Orang Tibet yang berbicara di depan umum tentang masalah seperti itu jarang ditoleransi dalam sistem yang sangat terpusat di mana hanya suara resmi yang diizinkan. Meskipun organisasi non-pemerintah (LSM) Tibet diam-diam telah bekerja untuk membantu masyarakat lokal beradaptasi dengan perubahan iklim, aktivis lingkungan terkenal dikriminalisasi dan dipenjarakan. Ini secara efektif menghilangkan orang Tibet dari ruang publik, mengecualikan mereka dari setiap kesempatan untuk membentuk kebijakan iklim.

Akhir dari mode penggembalaan produksi pangan dan pengelolaan penggunaan lahan di Tibet sudah di depan mata.

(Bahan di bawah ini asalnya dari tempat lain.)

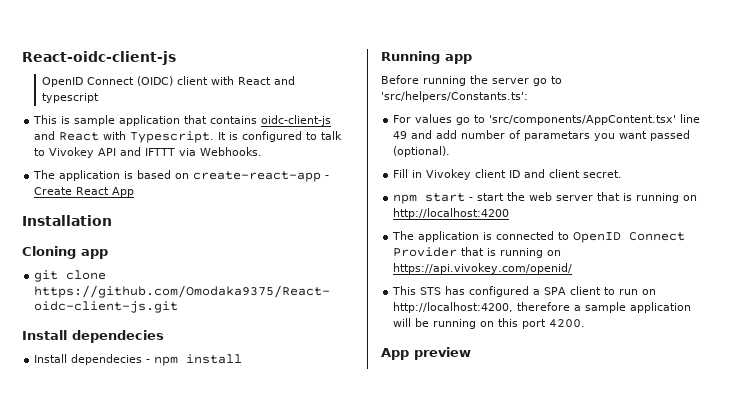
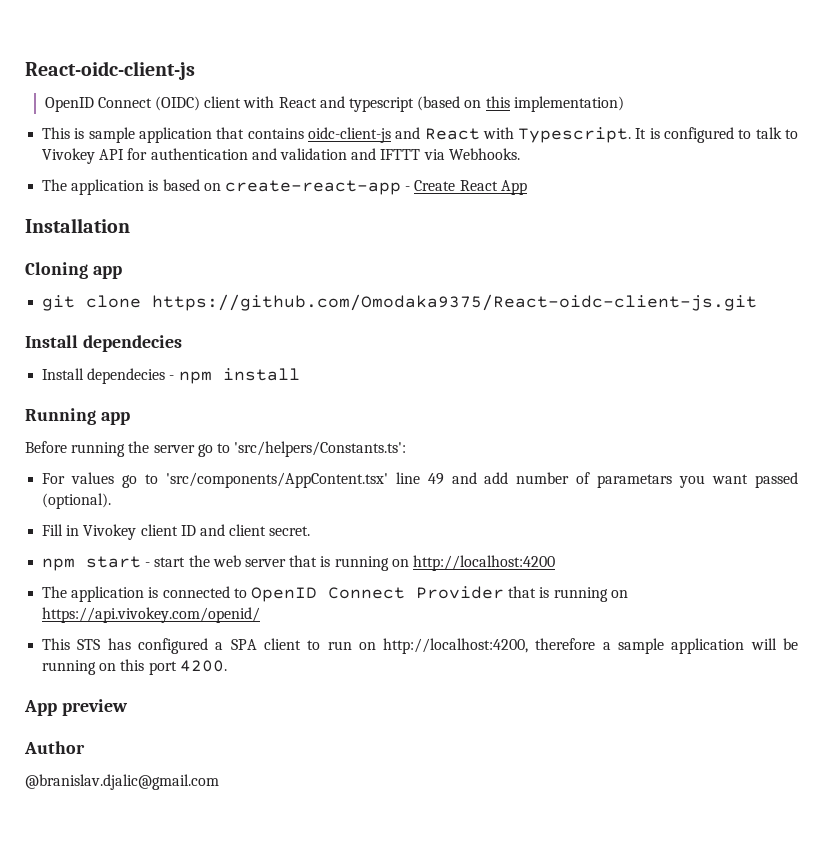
(99, 98) none -> [417,96,624,112] (based on this implementation)
(117, 152) none -> [127,148,347,160] for authentication and validation
(471, 353) none -> [24,741,85,754] [25,774,219,790] // Author // @branislav.djalic@gmail.com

Karena perubahan iklim menjadi alasan inti untuk mengurangi populasi pedesaan Tibet, para penggembala yang terlantar yang diubah dalam wacana resmi sebagai ‘migran ekologis’ sukarela – sekarang bermukim kembali di permukiman pinggiran kota.

Perubahan iklim, dan tanggapan pemerintah China, yang mengutamakan rumput dan air daripada mata pencaharian adat, mungkin akan segera berhasil menutup area yang luas untuk penggunaan produktif, mengakhiri strategi yang telah membuat Tibet layak huni selama ribuan tahun.

Mobilitas para penggembala Tibet, yang selalu bergerak untuk menghindari padang rumput yang melelahkan, dengan sendirinya merupakan tanggapan terhadap iklim yang tidak dapat diprediksi. Mobilitas itu, yang telah lama dicurigai oleh Cina sebagai primitif dan tidak beradab, telah secara paksa dibatasi melalui strategi-strategi berturut-turut, pertama dengan kolektivisasi wajib, kemudian dengan mengalokasikan penguasaan tanah kepada keluarga-keluarga individu sambil mencegah rotasi musiman yang biasa.

Dengan pemagaran wajib dan rasio stok yang dipaksakan semakin merusak sistem penggembalaan tradisional, semakin banyak kesalahan yang ditimpakan oleh negara pada komunitas nomaden karena menyusutnya alokasi lahan yang tersedia bagi mereka menjadi tidak cukup untuk mempertahankan ternak mereka. Lingkaran setan ini sekarang mendekati spiral terakhirnya.

Dari awal sampai akhir, gaya hidup nomaden dan kebijakan pemerintah China didorong oleh pendekatan berbeda terhadap perubahan iklim. Penggembala Tibet sekarang sedang dibersihkan dari tanah mereka atas nama konservasi lingkungan, mengabaikan akumulasi keterampilan dan kebijaksanaan selama berabad-abad dalam mengelola ruang Dataran Tinggi Tibet yang luas dan menantang.